For most of us here at UR, our interaction with the downtown area is limited to stops along Bus 72’s route and a few college bars on Alexander Street. Most of us hardly notice the city skyline that stands as the backdrop to the buildings in which we live. Most of us are missing out.

One of the events that took place in downtown Rochester that failed to find publicity among the posters for senior nights and rooms for rent was an exhibit opening for an installation work of art by Clark Whittington.

As a visiting artist sponsored by the Rochester Contemporary, a non-profit organization for the encouragement of the arts, Clark traveled to our city from Winston-Salem, N.C. in order to conduct his first on-site installation of a series of pieces he calls Art*O*Mats.

Six years ago, an antique 1950s cigarette vending machine came into Whittington’s possession and, despite living in a town synonymous with a leading brand of cigarettes, he decided to renovate the machine for the purpose of dispensing samples of his art rather than packages of rolled tobacco.

The success of his first machine led to the renovation and creation of subsequent machines he refers to as Art*O*Mats.
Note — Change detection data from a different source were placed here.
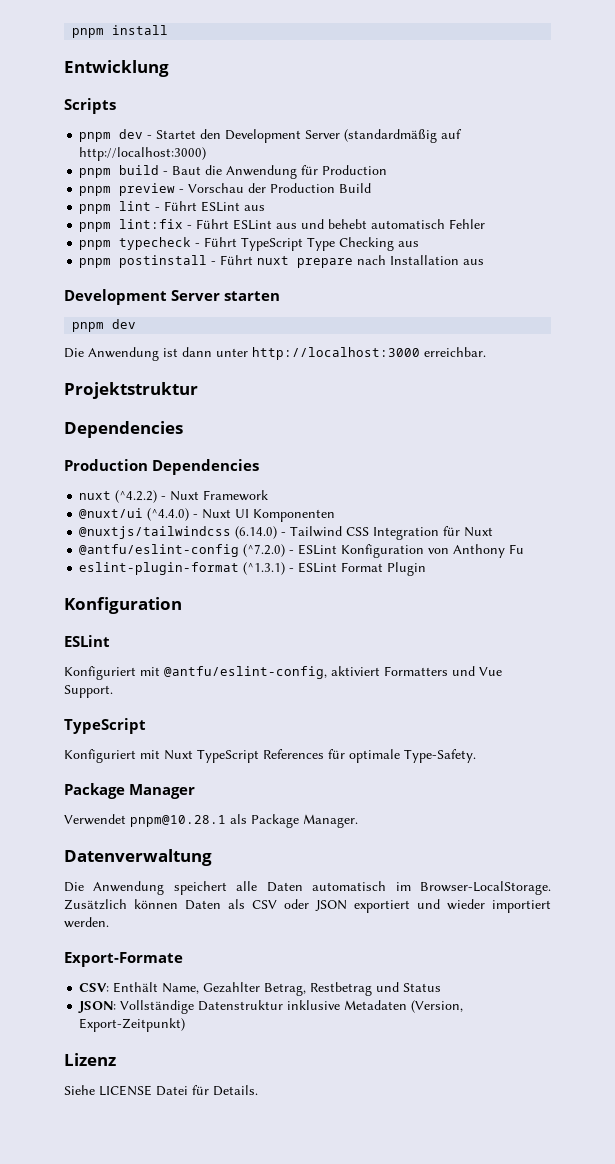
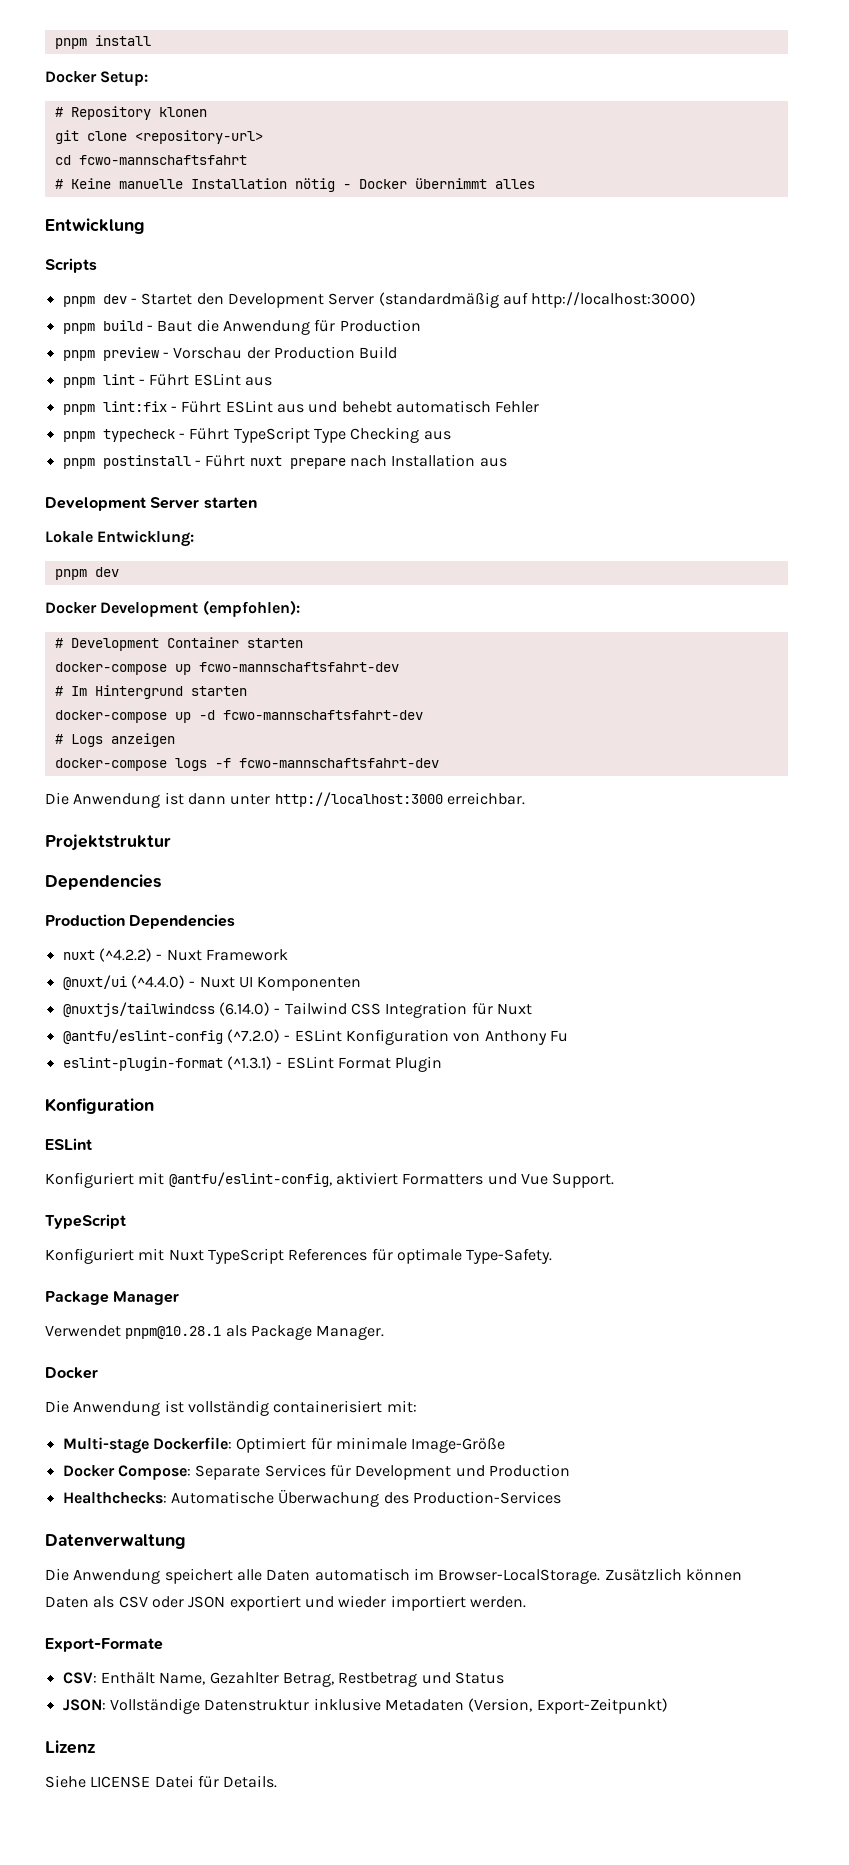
+ Docker Setup:
+ # Repository klonen
+ git clone <repository-url>
+ cd fcwo-mannschaftsfahrt
+ # Keine manuelle Installation nötig - Docker übernimmt alles
  Development Server starten
+ Lokale Entwicklung:
  pnpm dev
+ Docker Development (empfohlen):
+ # Development Container starten
+ docker-compose up fcwo-mannschaftsfahrt-dev
+ # Im Hintergrund starten
+ docker-compose up -d fcwo-mannschaftsfahrt-dev
+ # Logs anzeigen
+ docker-compose logs -f fcwo-mannschaftsfahrt-dev
  Verwendet pnpm@10.28.1 als Package Manager.
+ Docker
+ Die Anwendung ist vollständig containerisiert mit:
+ Multi-stage Dockerfile: Optimiert für minimale Image-Größe
+ Docker Compose: Separate Services für Development und Production
+ Healthchecks: Automatische Überwachung des Production-Services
Many of these are on display around the country. Each Art*O*Mat is stocked with cigarette pack-shaped pieces that can be purchased with a coin and a strong pull of the knob.

Rochester’s Art*O*Mat is unique from the 42 other machines operating around the country in that it was created on-site rather than shipped to the city from Whittington’s studio down south.

The renovations of the decrepit vending machine took place at the Rochester Contemporary building on East Avenue, and the finished machine was then placed at Record Archive farther down the road.

This week marks the machine’s relocation from its first satellite site to its second one at the Mercer Gallery at Monroe Community College on East Henrietta Road. It will be on display until March 30.

The Art*O*Mat captures the essence of retro pop culture, while exploring the idea of art-as-commodity. Whittington also uses his machine for the distribution of work from all over the world that would otherwise have no method of exposure, such as the bronzes created by a tribe in Ghana currently being sold out of Rochester’s Art*O*Mat.

Rochester offers more cultural events than people think. The fact that an established artist from North Carolina would travel over 600 miles to contribute his own vision to our city is evidence of this.

Next time you step off campus to catch a fifty-cent matinee, or pick up a pack of cigarettes perhaps, take a moment to appreciate the fact that there is more going on in Rochester than what you read about on the walls of Wilson Commons.